In the half-century since, we have managed to turn M. gallopavo into a feathered monster with shortened legs and a grossly oversized breast. And it doesn’t just grow big – it also grows quickly. In 1960, a typical 6-month-old turkey weighed in at around 11 kilos. Today, a commercially reared turkey of the same age can be double that weight. Some males, or toms, can swell to as much as 30 kilos and, although females are generally quite a bit smaller, they too dwarf their wild relatives. The unnatural girth comes at a cost. Males can no longer mount their mates without crushing them, so commercial turkeys have to be bred by artificial insemination. The birds are also much too heavy to fly.
That is good news for lovers of white meat. The well-exercised breast muscles of wild turkeys are naturally dark. Working muscles need oxygen for fuel, and heavily used muscles contain more of the protein myoglobin, which binds to oxygen. The domestic turkey’s oversized, underused breast contains little myoglobin and is therefore snowy white. It also has a sweet and delicate taste, whereas the wild bird has a strong, gamey flavour.
“The well-exercised breast muscles of wild turkeys are naturally dark with a gamey flavour”
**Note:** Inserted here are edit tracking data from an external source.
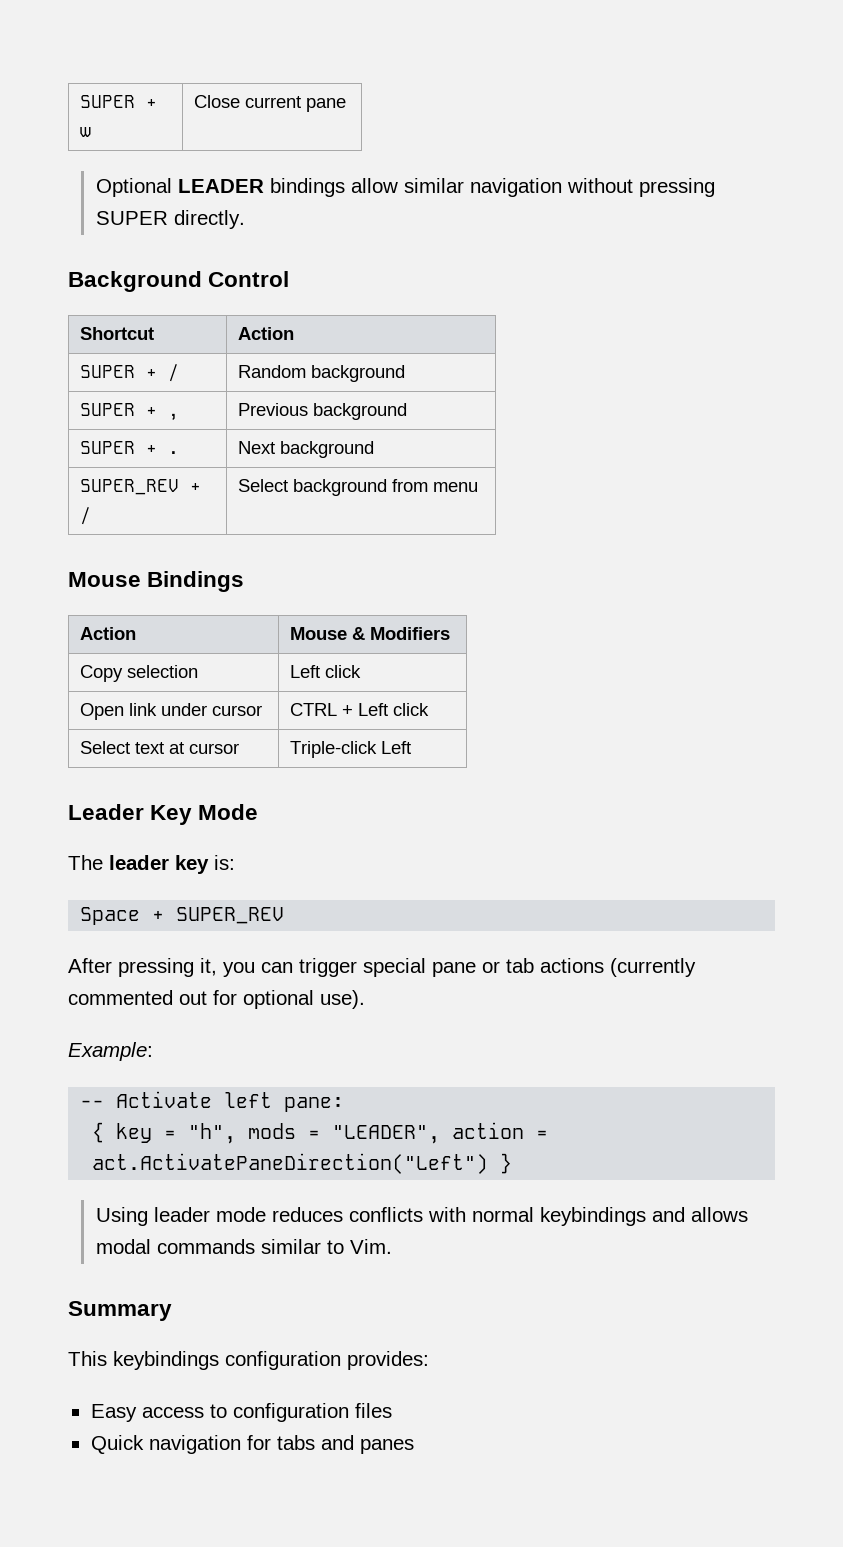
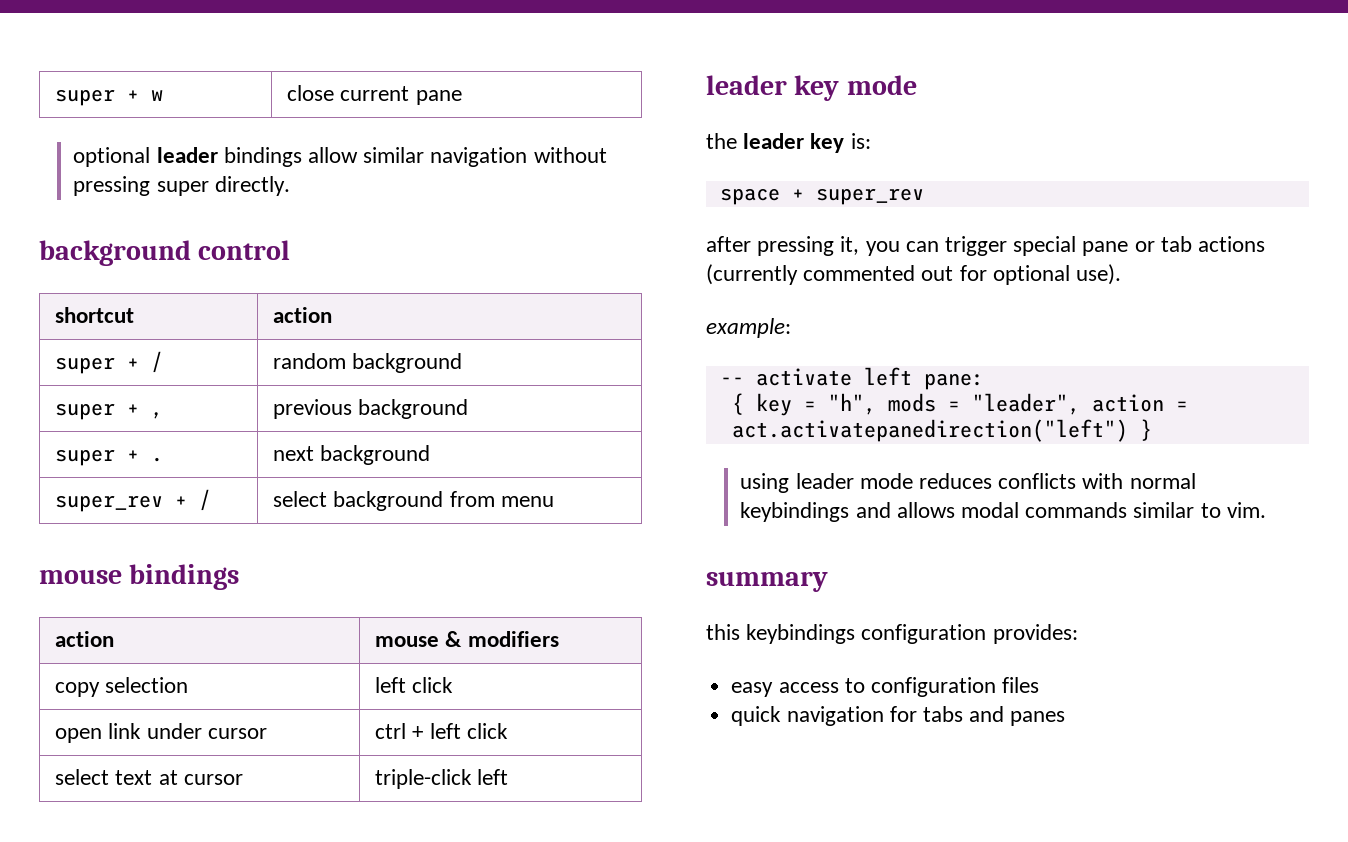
- SUPER + w | Close current pane
+ super + w | close current pane
- Optional LEADER bindings allow similar navigation without pressing SUPER directly.
+ optional leader bindings allow similar navigation without pressing super directly.
- Background Control
- Shortcut | Action
- SUPER + / | Random background
- SUPER + , | Previous background
- SUPER + . | Next background
- SUPER_REV + / | Select background from menu
+ background control
+ shortcut | action
+ super + / | random background
+ super + , | previous background
+ super + . | next background
+ super_rev + / | select background from menu
- Mouse Bindings
- Action | Mouse & Modifiers
- Copy selection | Left click
- Open link under cursor | CTRL + Left click
- Select text at cursor | Triple-click Left
- Leader Key Mode
- The leader key is:
+ mouse bindings
+ action | mouse & modifiers
+ copy selection | left click
+ open link under cursor | ctrl + left click
+ select text at cursor | triple-click left
+ leader key mode
+ the leader key is:
- Space + SUPER_REV
- After pressing it, you can trigger special pane or tab actions (currently commented out for optional use).
+ space + super_rev
+ after pressing it, you can trigger special pane or tab actions (currently commented out for optional use).
- Example:
+ example:
- -- Activate left pane:
+ -- activate left pane:
- { key = "h", mods = "LEADER", action = act.ActivatePaneDirection("Left") }
+ { key = "h", mods = "leader", action = act.activatepanedirection("left") }
- Using leader mode reduces conflicts with normal keybindings and allows modal commands similar to Vim.
- Summary
- This keybindings configuration provides:
+ using leader mode reduces conflicts with normal keybindings and allows modal commands similar to vim.
+ summary
+ this keybindings configuration provides:
- Easy access to configuration files
+ easy access to configuration files
- Quick navigation for tabs and panes
+ quick navigation for tabs and panes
By selecting for characteristics such as size or rapid growth, commercial breeders have tried to steer turkey evolution one trait at a time. A more sophisticated, high-tech approach should become feasible with the publication of the domestic turkey genome earlier this year ().
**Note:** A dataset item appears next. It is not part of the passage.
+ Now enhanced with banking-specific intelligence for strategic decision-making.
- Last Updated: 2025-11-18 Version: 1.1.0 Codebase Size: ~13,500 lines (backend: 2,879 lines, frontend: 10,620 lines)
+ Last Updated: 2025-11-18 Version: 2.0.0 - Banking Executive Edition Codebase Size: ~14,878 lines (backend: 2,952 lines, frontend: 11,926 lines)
The turkey is only the third bird to have its genome sequenced, after the chicken and the zebra finch. Adding this extra avian to the mix will help scientists better understand bird biology, says Rami Dalloul at Virginia Tech University in Blacksburg who, along with Reed, was involved in the project. The turkey was an obvious species to choose, he says: it is an important livestock species, and turkey consumption has tripled in the past 25 years.
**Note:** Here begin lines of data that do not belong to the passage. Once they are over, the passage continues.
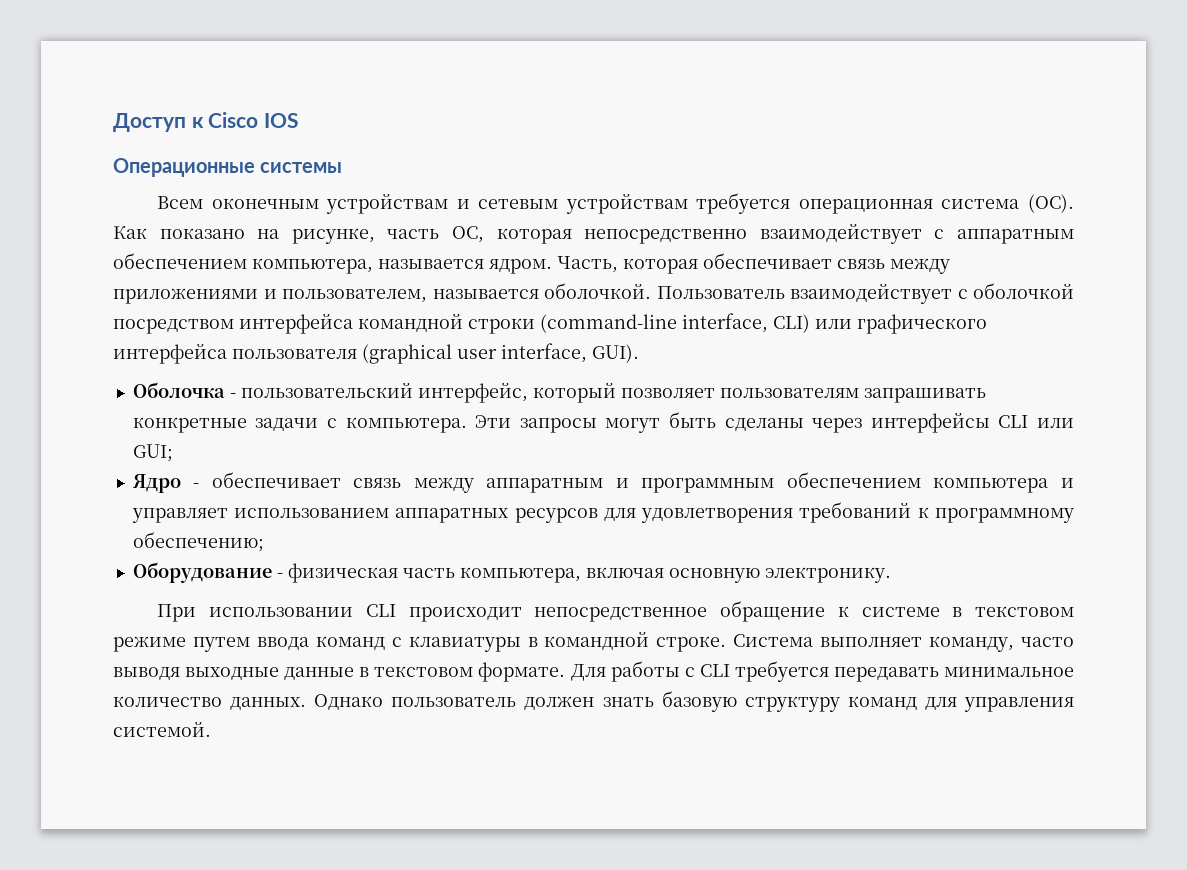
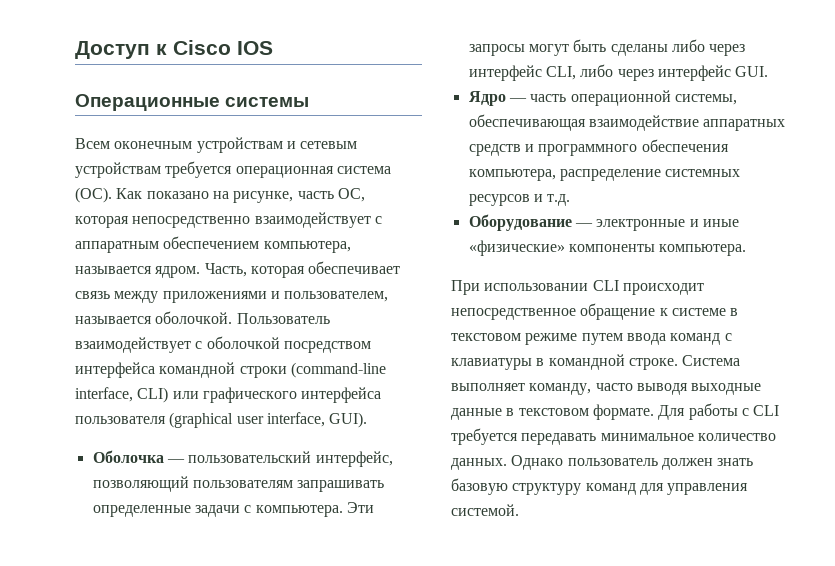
- Оболочка - пользовательский интерфейс, который позволяет пользователям запрашивать конкретные задачи с компьютера.
+ Оболочка — пользовательский интерфейс, позволяющий пользователям запрашивать определенные задачи с компьютера.
- Эти запросы могут быть сделаны через интерфейсы CLI или GUI;
- Ядро - обеспечивает связь между аппаратным и программным обеспечением компьютера и управляет использованием аппаратных ресурсов для удовлетворения требований к программному обеспечению;
- Оборудование - физическая часть компьютера, включая основную электронику.
+ Эти запросы могут быть сделаны либо через интерфейс CLI, либо через интерфейс GUI.
+ Ядро — часть операционной системы, обеспечивающая взаимодействие аппаратных средств и программного обеспечения компьютера, распределение системных ресурсов и т.д.
+ Оборудование — электронные и иные «физические» компоненты компьютера.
So far, genetic comparisons indicate that domestic turkeys remain closely related to wild ones. But there seem to be important variations in some genes associated with the functioning of the immune system. “We’re pretty sure there are major differences when it comes to disease resistance,” says Dalloul. Domestic turkeys are very susceptible to aflatoxins, for instance – poisons produced by fungi that grow on corn and other crops, which are deadly at high doses and have been linked to cancer at low doses. With the genome to hand it may now be possible to pinpoint the genes that make wild turkeys more resistant.
Such insights would be of great value to turkey producers. So too will the work of Dalloul’s group, which is searching turkey DNA for single base-pair changes linked with particular physical traits or disease susceptibility. By screening for these, breeders could select for birds that have good commercial characteristics such as tender meat or high egg yield, while simultaneously improving disease resistance and health.
It is too soon to say how modern genetic techniques will change the turkey, but it is not too late to appreciate this extraordinary bird for what it has already become. Although it may seem to have fallen far since its days as an Aztec god, perhaps the turkey’s makeover has created a truly modern icon. After all, it possesses many of the attributes we most admire in a bird. And even if the modern commercially bred variety lacks some of the allure of its wild cousins, at this time of year, every turkey at least gets its 15 minutes of fame.